The aim of the present study was to investigate the association between two single nucleotide polymorphisms (SNPs) and infertility in Chinese males using multi-analyte suspension array (MASA). A total of 196 male patients with azoospermia or severe oligospermia (sperm density <5x106/ml, non‑obstructed) who had a normal karyotype and no azoospermia factor microdeletions were recruited, along with 40 healthy, fertile males as controls.
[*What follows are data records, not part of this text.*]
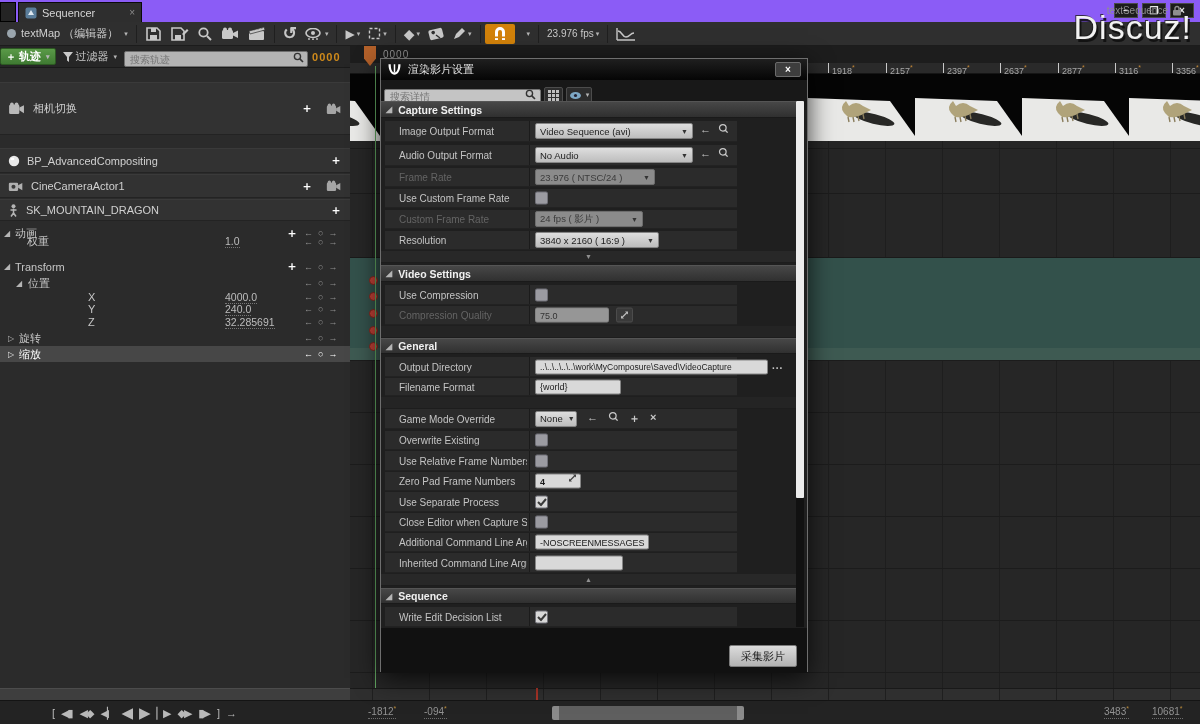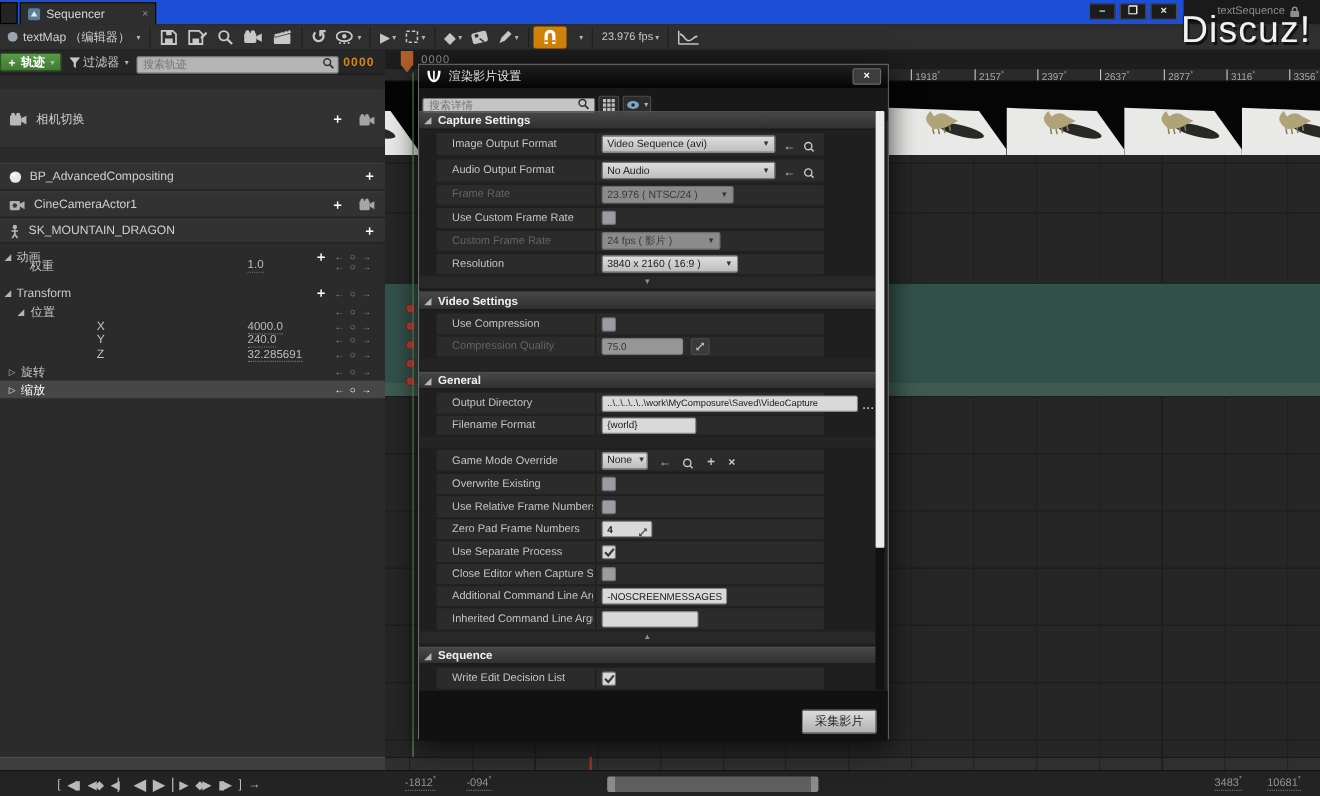--- a/index.html
+++ b/index.html
@@ -1,20 +1,20 @@
 <!DOCTYPE html>
 <html><head>
 <meta charset="utf-8">
 <style>
 *{box-sizing:border-box;margin:0;padding:0}
 body{margin:0;font-family:"Liberation Sans",sans-serif;background:#000}
 #app{position:relative;width:1200px;height:724px;background:#1a1a1a;overflow:hidden}
 .a{position:absolute}
 
-.tabbar{left:0;top:0;width:1076px;height:22px;background:#1d4ed8}
+.tabbar{left:0;top:0;width:1200px;height:22px;background:#8b5cf6}
 .tabstub{left:0;top:2px;width:16px;height:20px;background:#242424;border:1px solid #000}
 .tab{left:18px;top:2px;width:124px;height:20px;background:#2e2e2e;border:1px solid #0a0a0a;border-bottom:none;display:flex;align-items:center;gap:5px;padding:0 6px;color:#d6d6d6;font-size:11px}
 .tab .x{margin-left:auto;color:#8a8a8a;font-size:10px}
 .wctl{right:6px;top:3px;display:flex;gap:4px}
 .wbtn{width:24px;height:15px;background:#1c1c1c;border:1px solid #4a4a4a;color:#e8e8e8;font-size:10px;line-height:13px;text-align:center;font-weight:bold}
 
 .toolbar{left:0;top:22px;width:1200px;height:24px;background:#2f2f2f;border-bottom:1px solid #1c1c1c;display:flex;align-items:center;padding:0 2px;color:#c6c6c6}
 .tsep{width:1px;height:18px;background:#1f1f1f;margin:0 4px}
 .tbtn{display:flex;align-items:center;justify-content:center;height:22px;padding:0 4px;color:#c6c6c6}
 .caret{font-size:7px;color:#b5b5b5;margin-left:2px}
@@ -59,25 +59,25 @@
 .redtick{position:absolute;left:186px;top:642px;width:2px;height:12px;background:#a63327;z-index:3}
 
 .dialog{left:380px;top:58px;width:428px;height:614px;background:#1f1f1f;border:1px solid #6e6e6e;box-shadow:0 6px 24px rgba(0,0,0,.75);z-index:10}
 .dtitle{position:absolute;left:0;top:0;width:100%;height:21px;background:linear-gradient(#1f1f1f,#050505);display:flex;align-items:center;padding:0 6px;gap:6px}
 .dtitle .t{color:#e2e2e2;font-size:11px}
 .dclose{position:absolute;right:6px;top:3px;width:26px;height:15px;background:#3d3d3d;border:1px solid #6b6b6b;border-radius:2px;color:#fff;font-weight:bold;font-size:10px;text-align:center;line-height:13px}
 .dsearch{position:absolute;left:0;top:21px;width:100%;height:21px;background:#181818;display:flex;align-items:center;padding:15px 3px;gap:3px}
 .dsearch input{flex:0 0 366px;height:15px;background:#c4c4c4;border:1px solid #757575;border-radius:2px;font-size:10px;color:#555;padding:0 18px 0 5px;font-family:"Liberation Sans",sans-serif}
 .dsbtn{width:19px;height:16px;background:#2c2c2c;border:1px solid #4c4c4c;border-radius:2px;display:flex;align-items:center;justify-content:center;color:#bdbdbd}
 .shdr{position:absolute;left:0;width:415px;background:linear-gradient(#474747,#303030);border-top:1px solid #555;border-bottom:1px solid #1a1a1a;display:flex;align-items:center;gap:6px;padding:0 5px;color:#f0f0f0;font-size:10.5px;font-weight:bold}
-.drow{position:absolute;left:16px;width:352px;background:#2b2b2b;border-bottom:1px solid #222}
+.drow{position:absolute;left:4px;width:352px;background:#2b2b2b;border-bottom:1px solid #222}
 .drow::after{content:"";position:absolute;left:144px;top:0;bottom:0;width:1px;background:#1b1b1b}
 .dlab{position:absolute;left:14px;top:50%;transform:translateY(-50%);font-size:10px;color:#c4c4c4;white-space:nowrap;width:128px;overflow:hidden}
 .dlab.dis{color:#646464}
-.dctl{position:absolute;left:150px;top:50%;transform:translateY(-50%);display:flex;align-items:flex-end;gap:7px}
+.dctl{position:absolute;left:150px;top:50%;transform:translateY(-50%);display:flex;align-items:flex-start;gap:7px}
 .dd{display:flex;align-items:center;background:linear-gradient(#dedede,#bdbdbd);border:1px solid #858585;border-radius:2px;height:16px;font-size:9.5px;color:#1d1d1d;padding:0 4px;white-space:nowrap;overflow:hidden}
 .dd .cr{margin-left:auto;font-size:7px;color:#333;padding-left:5px}
 .dd.dis{background:#8b8b8b;color:#3b3b3b;border-color:#6e6e6e}
 .fld{background:#d9d9d9;border:1px solid #858585;border-radius:2px;height:15px;font-size:9px;color:#1a1a1a;display:flex;align-items:center;padding:0 4px;white-space:nowrap;overflow:hidden}
 .chk{width:13px;height:13px;border-radius:2px;background:#9b9ba1;border:1px solid #72727a;display:flex;align-items:center;justify-content:center}
 .chk.on{background:#d8d8d8}
 .ibtn{color:#c9c9c9;font-size:11px;font-weight:bold;display:flex;align-items:center}
 .gap{position:absolute;left:0;width:415px;background:#242424;border-bottom:1px solid #1d1d1d}
 .expander{position:absolute;left:0;width:415px;background:#282828;border-bottom:1px solid #1d1d1d;text-align:center;color:#909090;font-size:7px;line-height:12px}
 .dscroll{position:absolute;right:3px;top:42px;width:8px;height:526px;background:#111}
Two SNPs of the deleted in azoospermia-like (DAZL) gene, SNP260 and SNP386, were genotyped by allele‑specific primer extension (ASPE) combined with MASA technology. The SNP260A>G and SNP386A>G mutations were found in the males with infertility. The SNP260, but not the SNP386, mutation was detectable in the control group. The mutation rates in the controls and patients were 2.5 and 3.06% for SNP260, and 0 and 2.04% for SNP386, respectively. A χ2 analysis did not identify any significant differences in the frequency of either mutation between the fertile and infertile males. In conclusion, the combination of ASPE and MASA methods for SNP genotyping was high‑throughput, accurate and cost‑efficient. The method was applied to detect SNP polymorphisms in the DAZL gene; and neither the A260G nor the A386G polymorphism of DAZL appeared to be involved in male infertility in the Chinese population.